Читаем Идиотка полностью

Тем летом подогревало страсти еще и то, что осенью мы с Кевином должны были расстаться на девять месяцев. Его посылали в Москву, в институт имени Пушкина. А мне даже теперь отказывали в визе: я не могла сопровождать собственного мужа. Кто-то, может, и обрадовался бы этому обстоятельству, но меня оно выбивало из колеи. Я понимала, что за девять месяцев жизни порознь, тем более в том душевном состоянии, в котором я находилась, все изменится, а вернее, кончится. Со мной начало тогда происходить что-то странное — я почувствовала себя в конфронтации со всеми правилами и законами, по которым существует благовоспитанное общество, здесь и там. Из-за лицемерия, на фоне которого человеку невозможно спастись… именно в тот момент, когда он больше всего в этом нуждается. Потому что он никому на фиг не нужен, стоит лишь ему выйти из колеи и задуматься о чем-то нетрадиционном. И никакое общество с его моралью и этикой не спасает его и не слушает: мораль создана не для спасения одного человека, а для спасения общества от этого человека.

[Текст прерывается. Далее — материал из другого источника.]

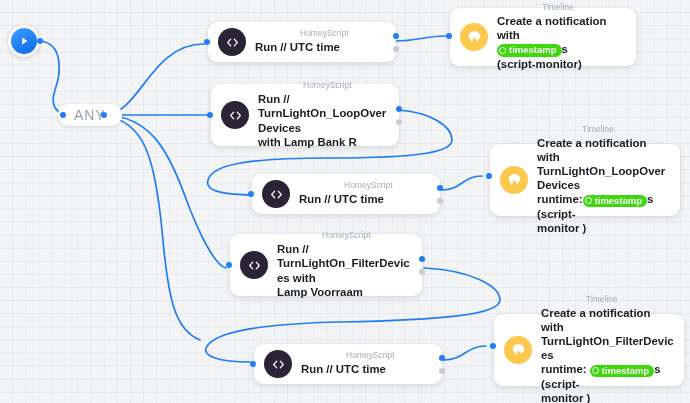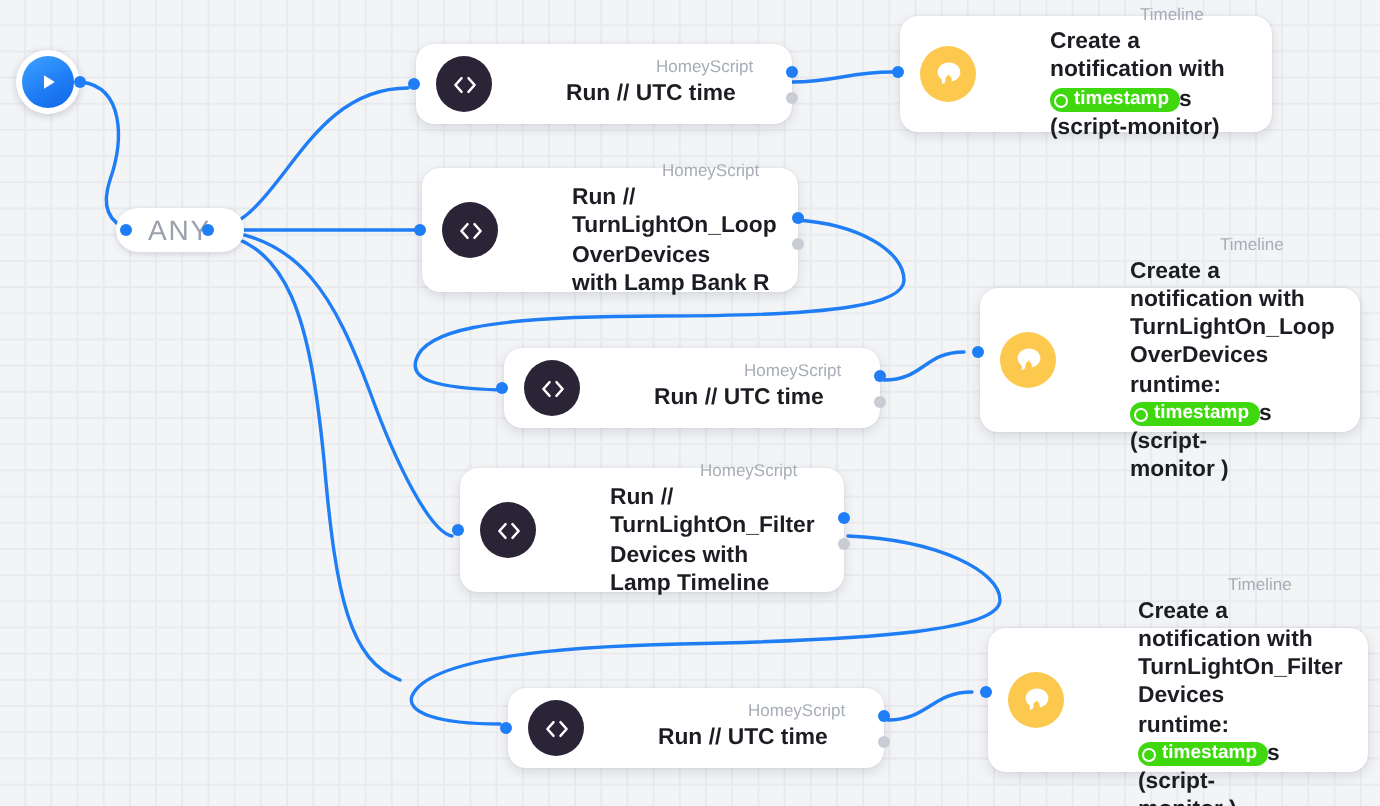--- a/index.html
+++ b/index.html
@@ -52,21 +52,20 @@
 
   
   .card{
     position:absolute;
     background:#ffffff;
     border-radius:9px;
     box-shadow:0 2px 6px rgba(25,35,60,.13), 0 0 1px rgba(25,35,60,.10);
     display:flex;
     align-items:center;
     box-sizing:border-box;
-    gap:28px;
   }
   .card .ico{
     flex:0 0 auto;
     width:28px;height:28px;border-radius:50%;
     margin-left:10px;margin-right:9px;
     display:flex;align-items:center;justify-content:center;
   }
   .card.script .ico{background:#2b2336;}
   .card.timeline .ico{background:#fcc94e;}
   .card .body{
@@ -272,21 +271,21 @@
         <path d="M6.1 4.4 2.9 8l3.2 3.6M9.9 4.4 13.1 8l-3.2 3.6" fill="none" stroke="#ffffff" stroke-width="1.4" stroke-linecap="round" stroke-linejoin="round"></path>
       </svg>
     </div>
     <div class="body">
       <div class="kind">HomeyScript</div>
       <div class="txt">
         <span>Run</span>
         <span>//</span><br>
         <span>TurnLightOn_FilterDevices</span>
         <span>with</span><br>
-        <span>Lamp Timeline</span>
+        <span>Lamp Voorraam</span>
       </div>
     </div>
   </div>
   <div class="port in" style="left:226px;top:262px;"></div>
   <div class="port out" style="left:419px;top:256px;"></div>
   <div class="port out2" style="left:419px;top:269px;"></div>
 
   <div class="card script" style="left:254px;top:344px;width:188px;height:40px;">
     <div class="ico">
       <svg width="15" height="15" viewBox="0 0 16 16" aria-hidden="true">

«Если кончатся деньги — украду кошелек, а ночевать будет негде — буду спать под деревом, и мне все равно, как это выглядит. Меня прижали, но я не сдамся!» — бойцовский дух моей отсидевшей бабушки взыграл не на шутку. Я знала, что через пару недель оборвется мой едва налаженный строй жизни, и я пущусь в одиночное плавание — слечу с обрыва! Так размышляла я в те дни, устроившись с Домиником под какой-нибудь шелестящей ивой или в студенческом кафе, потягивая из бокала вино, купленное на сложенные в столбик монеты, или прогуливаясь вдоль местного кладбища. Почему-то нас тянуло к святыням — целовались в грозу у дверей церкви и занимались любовью возле могилы. Осквернение… или протест против смерти? А может, цветаевское: «Горечь! Горечь! Вечный искус — окончательнее пасть». У меня в ухе теперь висела одна серьга, золотой кубик — подарок Доминика, а на голове наушники от плеера. Я слушала песни Стинга: «Хрущев сказал — мы вас закопаем… Рейган ответил — мы всех защитим… Но я все же надеюсь, что русские любят своих детей…»

Как-то днем я столкнулась с Ниной Николаевной Берберовой — она читала лекции в летней школе. Увидев меня, пригласила подсесть к ней за столик на террасе кафе. Я сразу оценила ее жест. Чувствует, что я бунтую, знает ведь про нас с Кевином — городок маленький. Меня все осуждают, а строптивые одиночки, как я теперь, — в ее вкусе. Она стала расспрашивать, чем я собираюсь заниматься, как мое настроение, почему бросила актерство. За всеми ее вопросами я ощутила просто желание поддержать меня. Ее что-то привлекло тогда во мне: не каждый закручивает такую мелодраматическую канитель у всех на виду, для этого нужен… «плохой» характер. Как известно из мемуаров Нины Николаевны, да и из ее устных рассказов, она сама сделала не одно «сальто-мортале» в своей личной жизни. Напоследок она пожелала мне поскорее найти применение своим эмоциям. Благословила, можно сказать, «бандерша» своего маленького товарища: дерзай дальше в том же духе… «воруй», изменяй, преступай, но ради того, чтобы потом из тебя вышел толю ради «высшего» смысла.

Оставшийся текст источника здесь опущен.